Ghost Grading: Part 1 – A New Twist on Contract Cheating

August 19, 2021

You likely already know about commercial contract cheating (e.g., term paper mills, essay mills, assignment completion services, and so on.) It seems some companies behind these services are pursuing a new line of business, targeting educators. Companies are targeting graduate student teaching assistants (TAs) and faculty members offering “grading” assistance. Grading is a term we use a lot in Canada, but it can also be called marking or assessing. Although this is a new twist on contract cheating, it would stand to reason that this type of service might be called contract grading, but that term already exists in Canada and the United States and it has an entirely different meaning, so I have dubbed this service “ghost grading”.

With ghost grading, third party commercial entities offer to do grading for TAs and profs on their behalf.

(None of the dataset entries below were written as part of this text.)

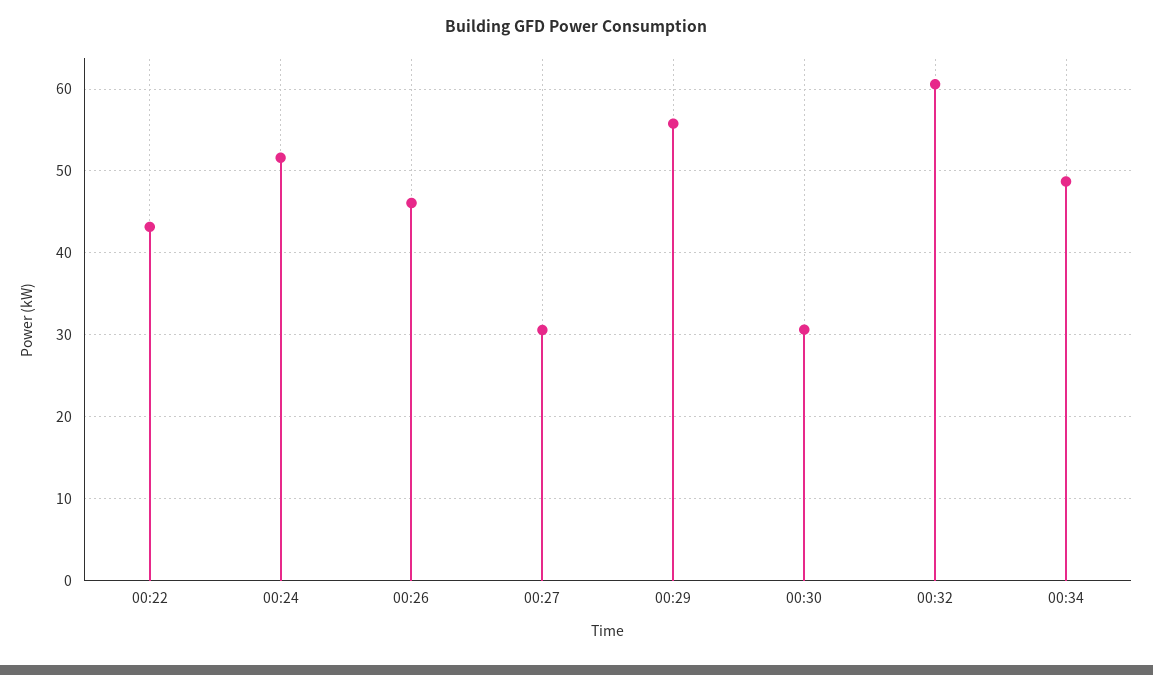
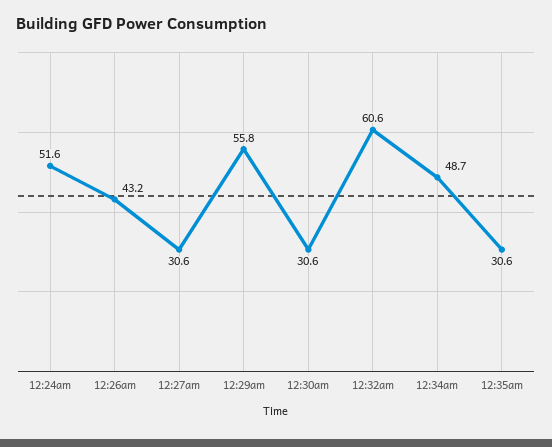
00:22: 43 -> none
00:26: 46 -> 43.2
12:35am: none -> 30.6

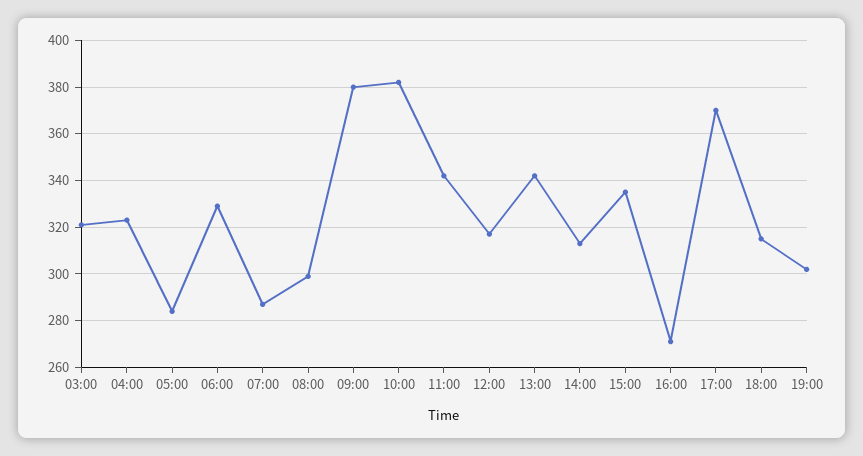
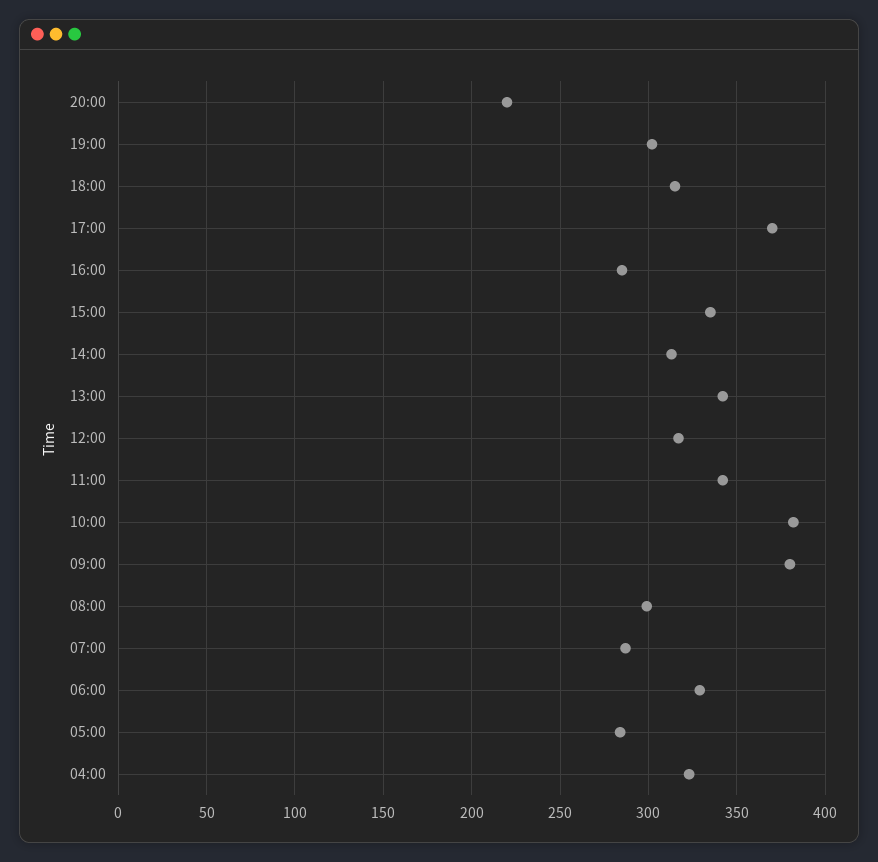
03:00: 320 -> none
16:00: 270 -> 285
20:00: none -> 220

It seems to work like this: a company approaches the TA or instructor individually, often via e-mail. The company offers to provide grading services for a fee. The company operates as a third party to complete grading work on behalf of instructors, who pay a fee to outsource this work.

Instructors and TAs are being pitched on the idea that the rate they pay for sub-contracting out grading duties is less than their own hourly rate would be, so they are gaining back time to work on other, more interesting projects.

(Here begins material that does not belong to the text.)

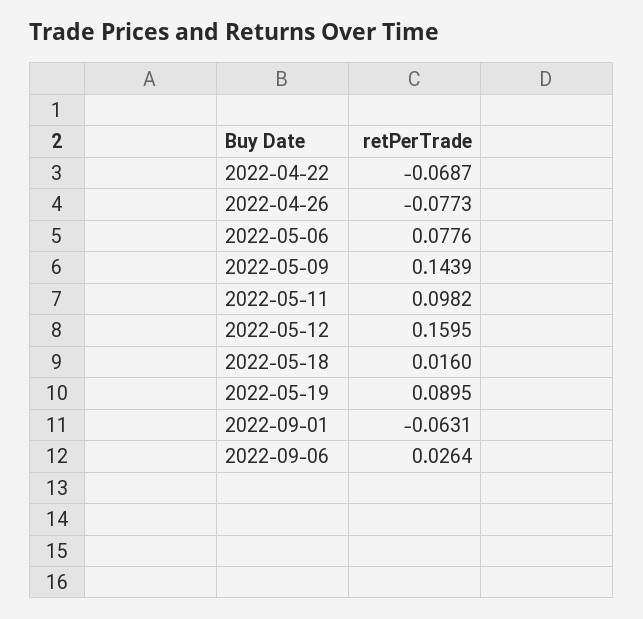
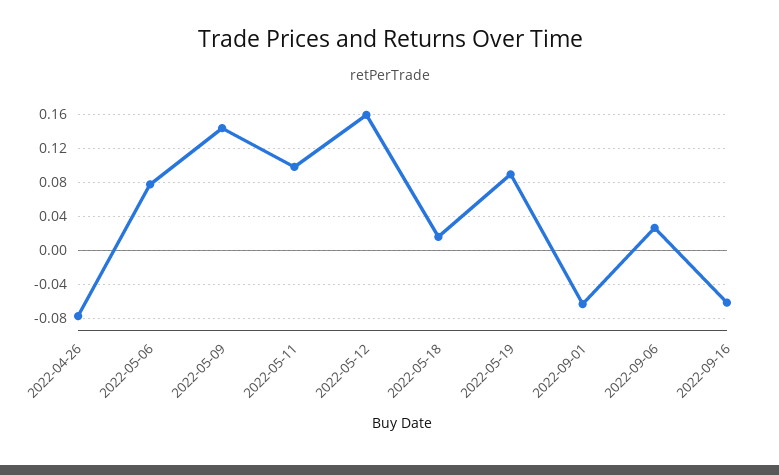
2022-04-22: -0.0687 -> none
2022-09-16: none -> -0.06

The prof or TA makes a private side deal with a third party company. The educators give the company their learning management system (LMS) login credentials and their grading is “taken care of” by the contractor.

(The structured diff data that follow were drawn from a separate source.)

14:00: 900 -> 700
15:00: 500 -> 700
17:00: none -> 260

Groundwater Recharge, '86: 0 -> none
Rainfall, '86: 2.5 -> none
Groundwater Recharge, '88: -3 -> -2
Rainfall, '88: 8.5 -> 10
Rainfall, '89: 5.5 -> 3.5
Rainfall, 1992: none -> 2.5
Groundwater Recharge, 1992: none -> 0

These companies sometimes allege or insinuate they are reaching out to the TA or the prof with the permission of the administration or the school. Of course, this isn’t at all the case. The school administration might have no idea this is happening, or at least, not until after it has been discovered. By that point, might be considered misconduct on the part of the TA or academic staff member who has engaged with one these companies and dealt with as such.

Remember, contract cheating companies are predatory and they care about one thing: generating profit, lots and lots of profit.

They are known for having sophisticated marketing and they know exactly what messages to send to get new customers. A naïve teaching assistant who actually believed that the company is operating with the permission of the administration can be completely duped and even though they might be committing an act of misconduct by engaging with the company, they might also be a victim of the scam.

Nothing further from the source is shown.